## DIRECTIONS
Among the records below, find each line that includes the string "kullanarak" and copy it.

## THE RECORDS

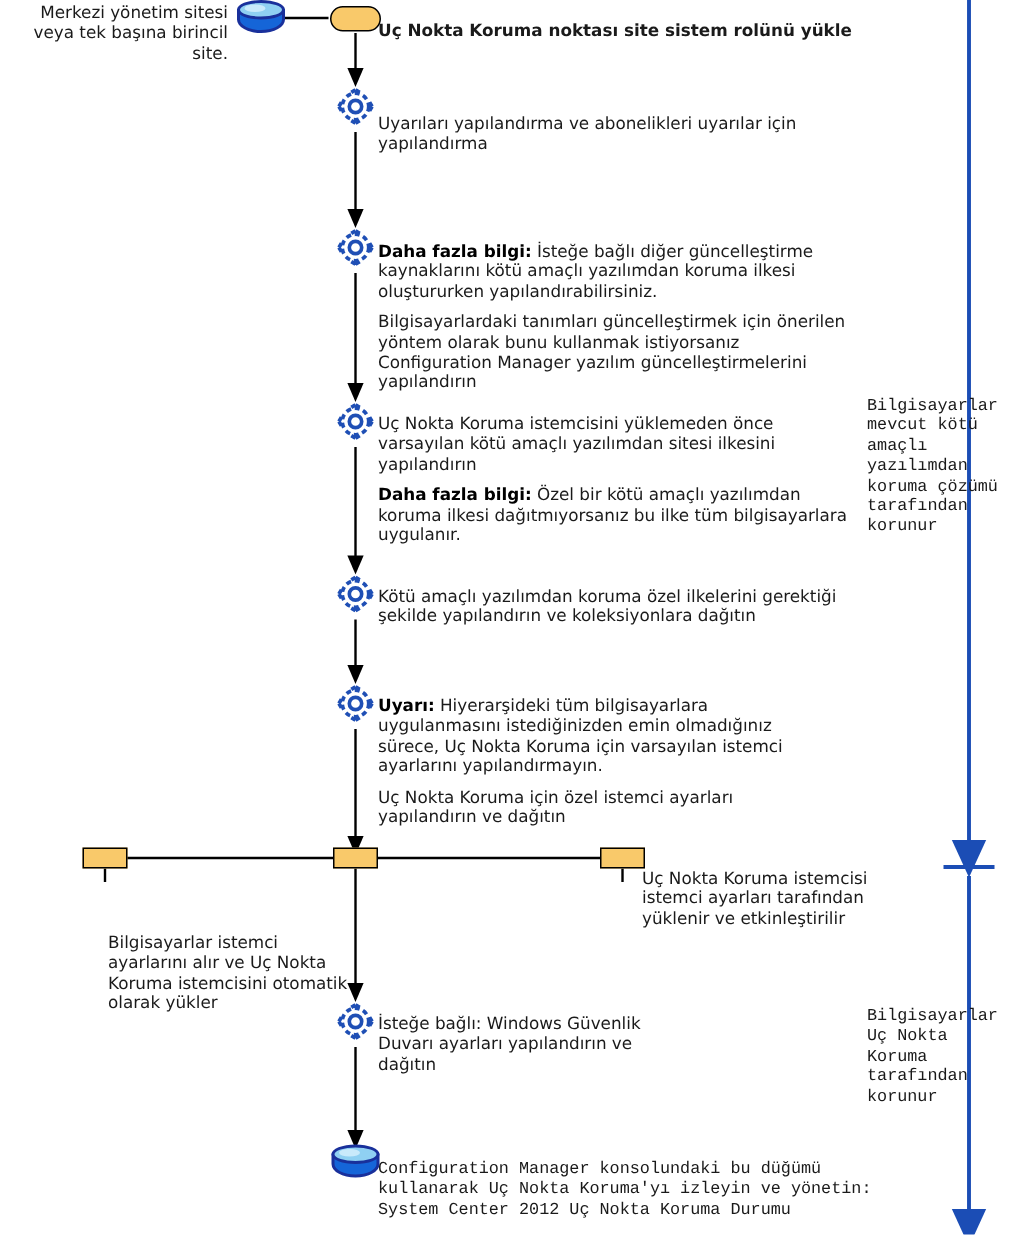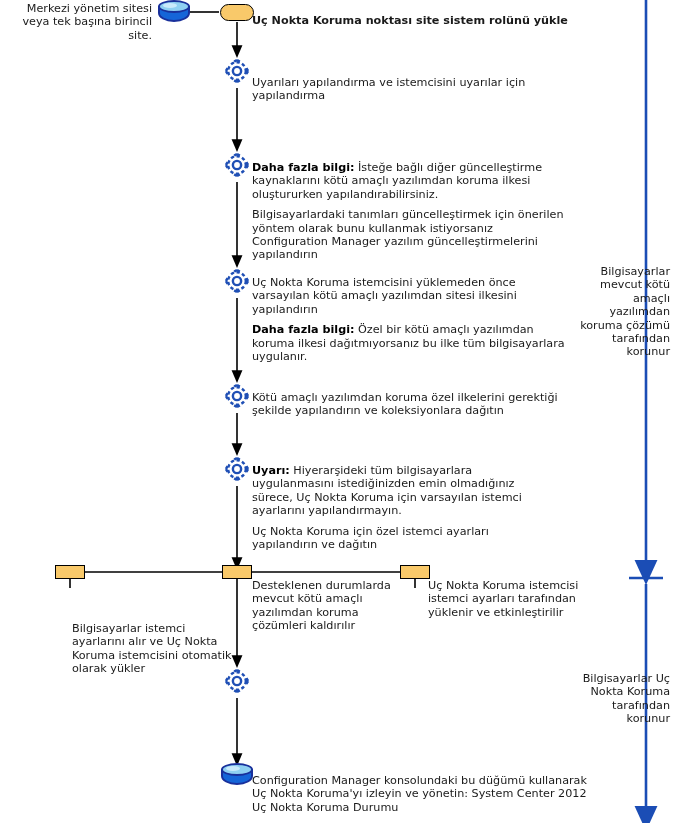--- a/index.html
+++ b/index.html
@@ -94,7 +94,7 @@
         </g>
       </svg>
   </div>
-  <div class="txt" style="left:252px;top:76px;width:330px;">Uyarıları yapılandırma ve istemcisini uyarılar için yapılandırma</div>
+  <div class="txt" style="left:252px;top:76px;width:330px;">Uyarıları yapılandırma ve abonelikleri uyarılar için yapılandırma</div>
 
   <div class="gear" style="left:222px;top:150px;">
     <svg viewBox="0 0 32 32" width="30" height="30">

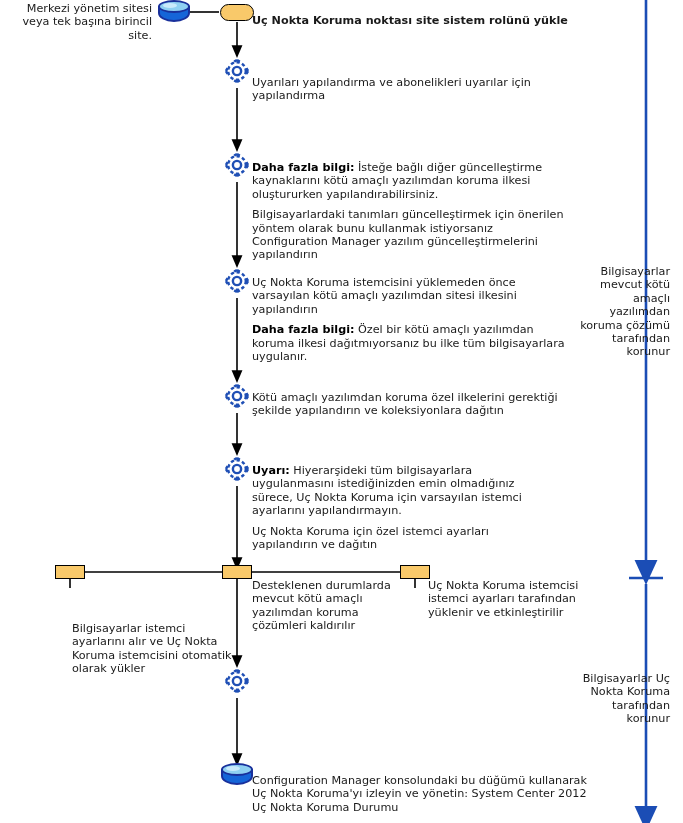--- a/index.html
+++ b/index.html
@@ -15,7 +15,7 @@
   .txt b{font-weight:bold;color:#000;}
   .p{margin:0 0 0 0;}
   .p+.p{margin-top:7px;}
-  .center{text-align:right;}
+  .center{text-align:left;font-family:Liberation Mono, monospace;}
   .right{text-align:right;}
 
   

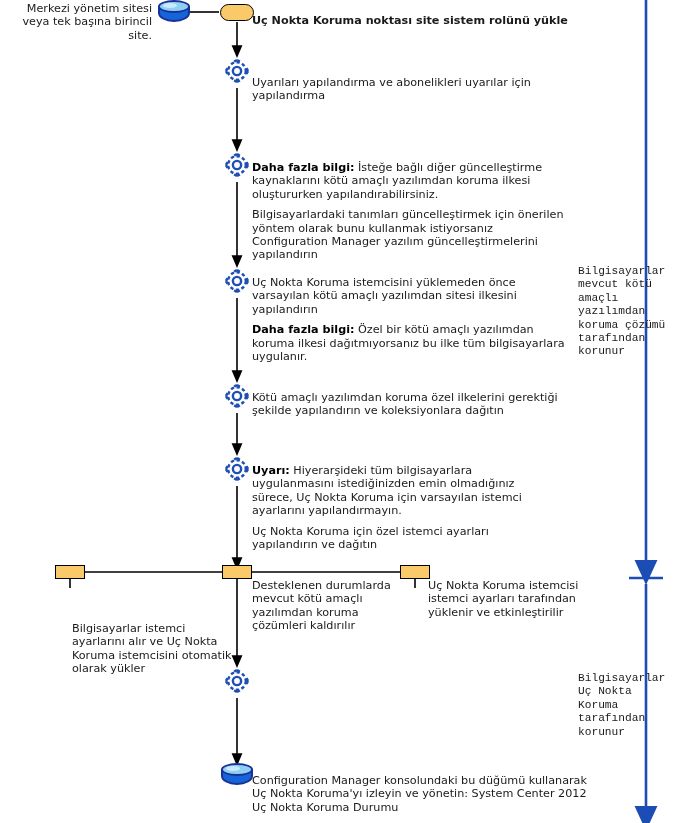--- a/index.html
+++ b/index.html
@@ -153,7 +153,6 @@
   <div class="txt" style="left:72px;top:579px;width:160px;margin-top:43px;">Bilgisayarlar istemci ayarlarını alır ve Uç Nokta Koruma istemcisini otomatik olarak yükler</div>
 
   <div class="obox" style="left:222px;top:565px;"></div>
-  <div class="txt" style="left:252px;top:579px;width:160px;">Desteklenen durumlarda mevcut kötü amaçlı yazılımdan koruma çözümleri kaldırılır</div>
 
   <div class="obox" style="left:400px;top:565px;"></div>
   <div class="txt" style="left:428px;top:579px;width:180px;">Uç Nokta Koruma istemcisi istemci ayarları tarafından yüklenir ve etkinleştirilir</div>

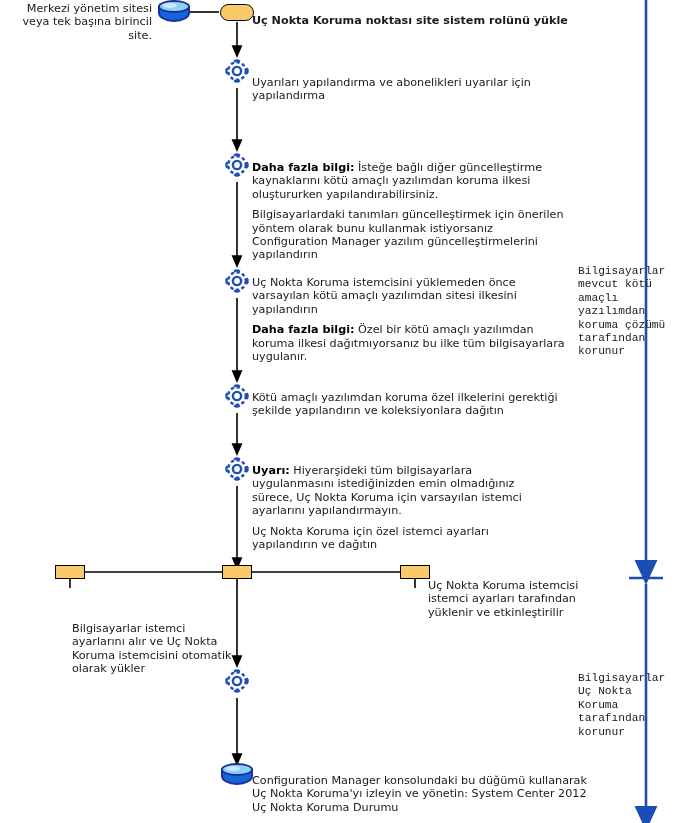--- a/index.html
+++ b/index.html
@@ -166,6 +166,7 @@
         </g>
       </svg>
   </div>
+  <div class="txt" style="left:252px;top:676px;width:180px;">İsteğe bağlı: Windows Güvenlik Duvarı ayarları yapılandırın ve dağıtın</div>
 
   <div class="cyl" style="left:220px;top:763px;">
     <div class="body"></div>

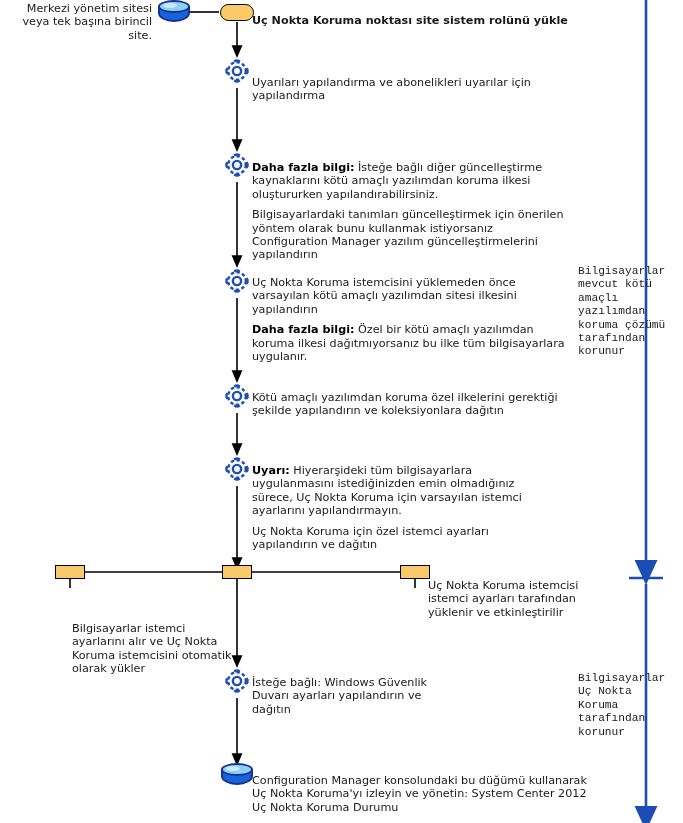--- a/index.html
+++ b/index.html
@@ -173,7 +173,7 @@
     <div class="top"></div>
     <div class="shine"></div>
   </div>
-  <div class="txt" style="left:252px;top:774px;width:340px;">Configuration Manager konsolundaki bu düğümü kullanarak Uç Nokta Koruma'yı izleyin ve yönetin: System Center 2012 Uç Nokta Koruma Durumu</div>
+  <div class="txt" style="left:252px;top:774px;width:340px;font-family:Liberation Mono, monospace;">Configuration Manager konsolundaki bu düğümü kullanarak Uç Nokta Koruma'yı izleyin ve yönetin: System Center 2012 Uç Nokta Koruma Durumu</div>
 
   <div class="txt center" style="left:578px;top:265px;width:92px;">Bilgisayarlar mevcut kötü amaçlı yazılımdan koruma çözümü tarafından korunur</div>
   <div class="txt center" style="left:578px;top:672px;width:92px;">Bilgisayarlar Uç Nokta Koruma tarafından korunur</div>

---

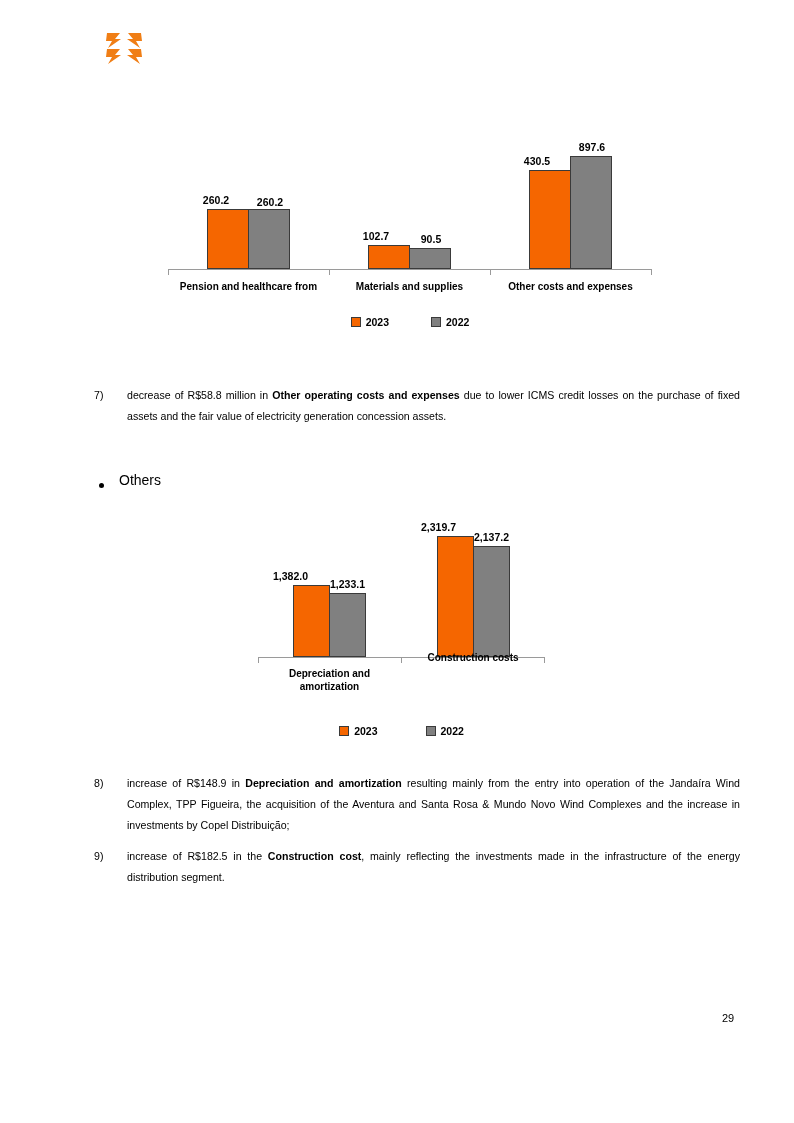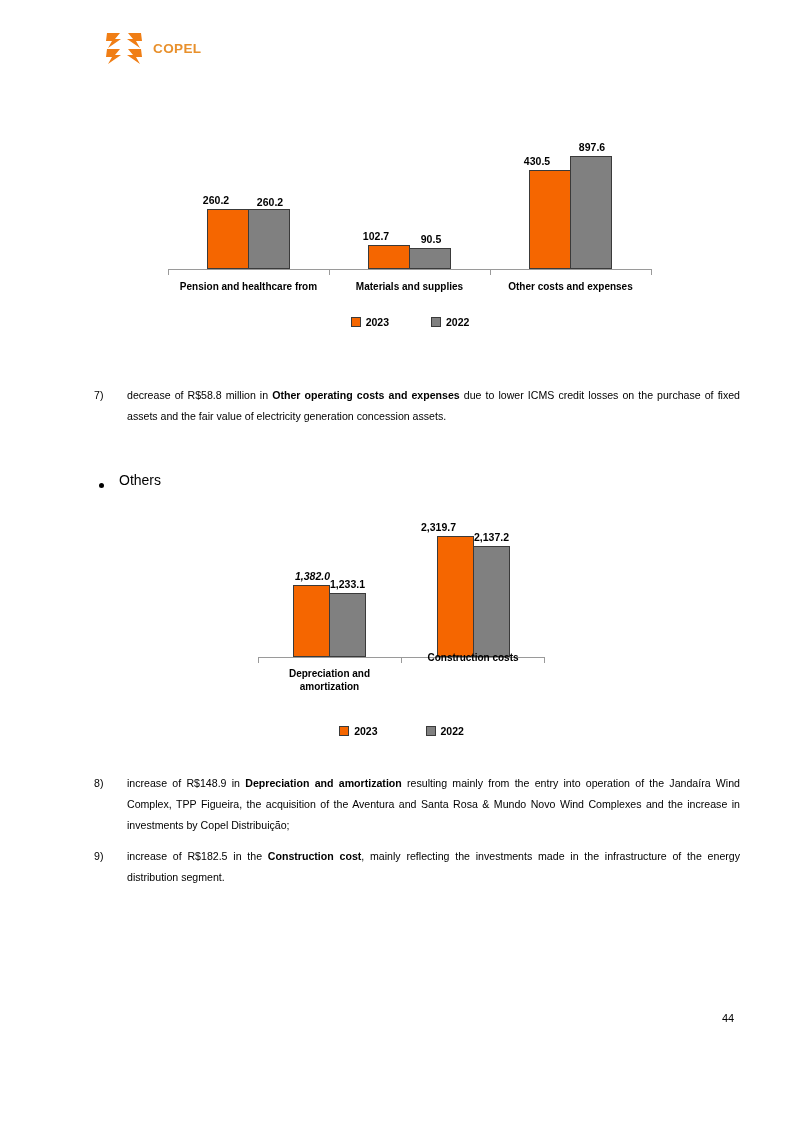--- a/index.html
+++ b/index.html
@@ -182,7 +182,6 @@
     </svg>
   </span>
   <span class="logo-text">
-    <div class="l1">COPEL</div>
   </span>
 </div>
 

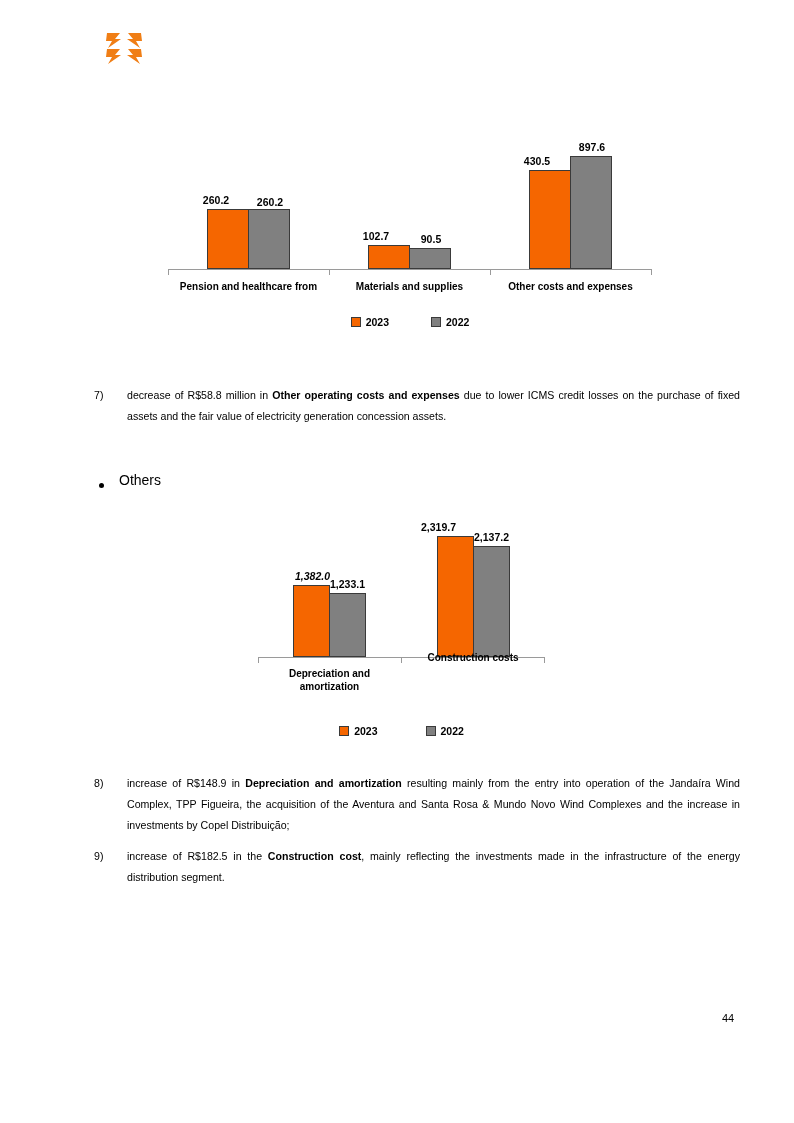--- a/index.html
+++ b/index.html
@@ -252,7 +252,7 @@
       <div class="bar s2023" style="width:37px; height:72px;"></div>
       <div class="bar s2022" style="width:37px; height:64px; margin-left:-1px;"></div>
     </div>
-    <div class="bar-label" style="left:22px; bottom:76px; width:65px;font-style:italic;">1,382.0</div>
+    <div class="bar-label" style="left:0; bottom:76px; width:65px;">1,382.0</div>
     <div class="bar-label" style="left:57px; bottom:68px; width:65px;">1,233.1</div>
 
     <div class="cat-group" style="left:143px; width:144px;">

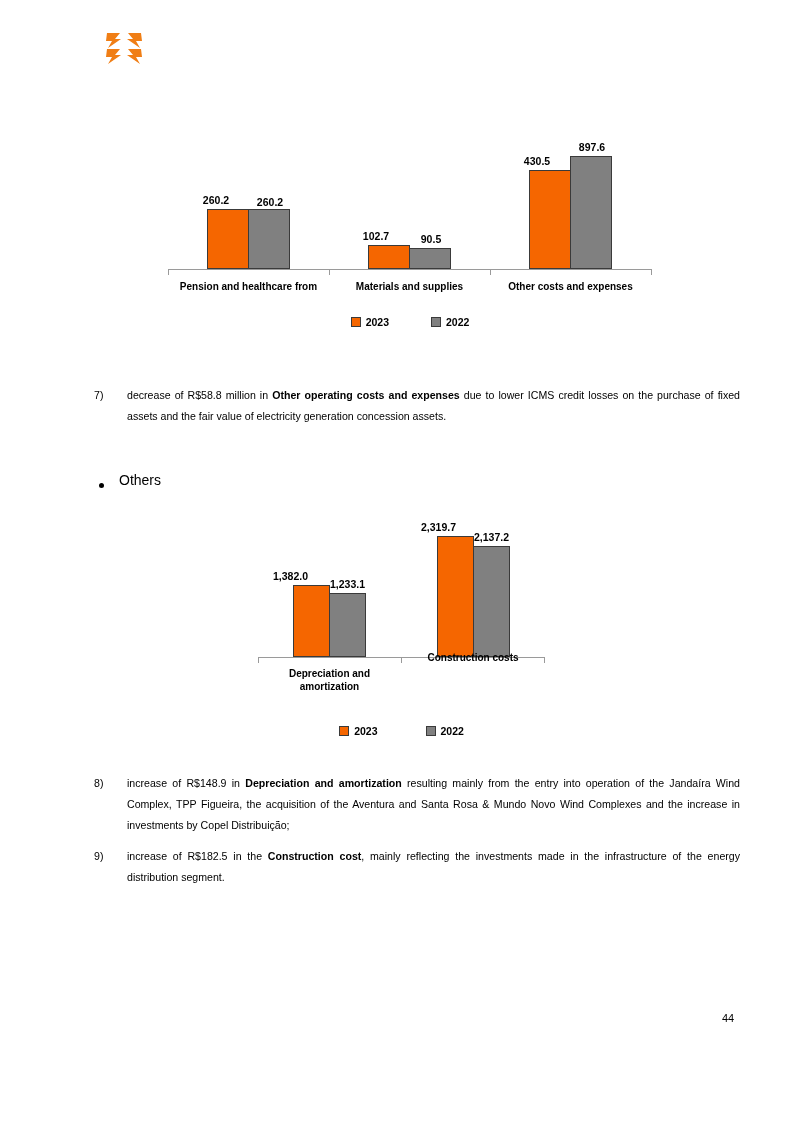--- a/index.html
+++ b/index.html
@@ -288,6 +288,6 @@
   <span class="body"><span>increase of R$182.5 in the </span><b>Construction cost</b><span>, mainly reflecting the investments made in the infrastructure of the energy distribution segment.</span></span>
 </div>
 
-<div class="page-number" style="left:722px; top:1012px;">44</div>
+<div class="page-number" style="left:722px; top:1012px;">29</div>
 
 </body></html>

## SOLUTION
-  <div class="txt" style="left:252px;top:774px;width:340px;">Configuration Manager konsolundaki bu düğümü kullanarak Uç Nokta Koruma'yı izleyin ve yönetin: System Center 2012 Uç Nokta Koruma Durumu</div>
+  <div class="txt" style="left:252px;top:774px;width:340px;font-family:Liberation Mono, monospace;">Configuration Manager konsolundaki bu düğümü kullanarak Uç Nokta Koruma'yı izleyin ve yönetin: System Center 2012 Uç Nokta Koruma Durumu</div>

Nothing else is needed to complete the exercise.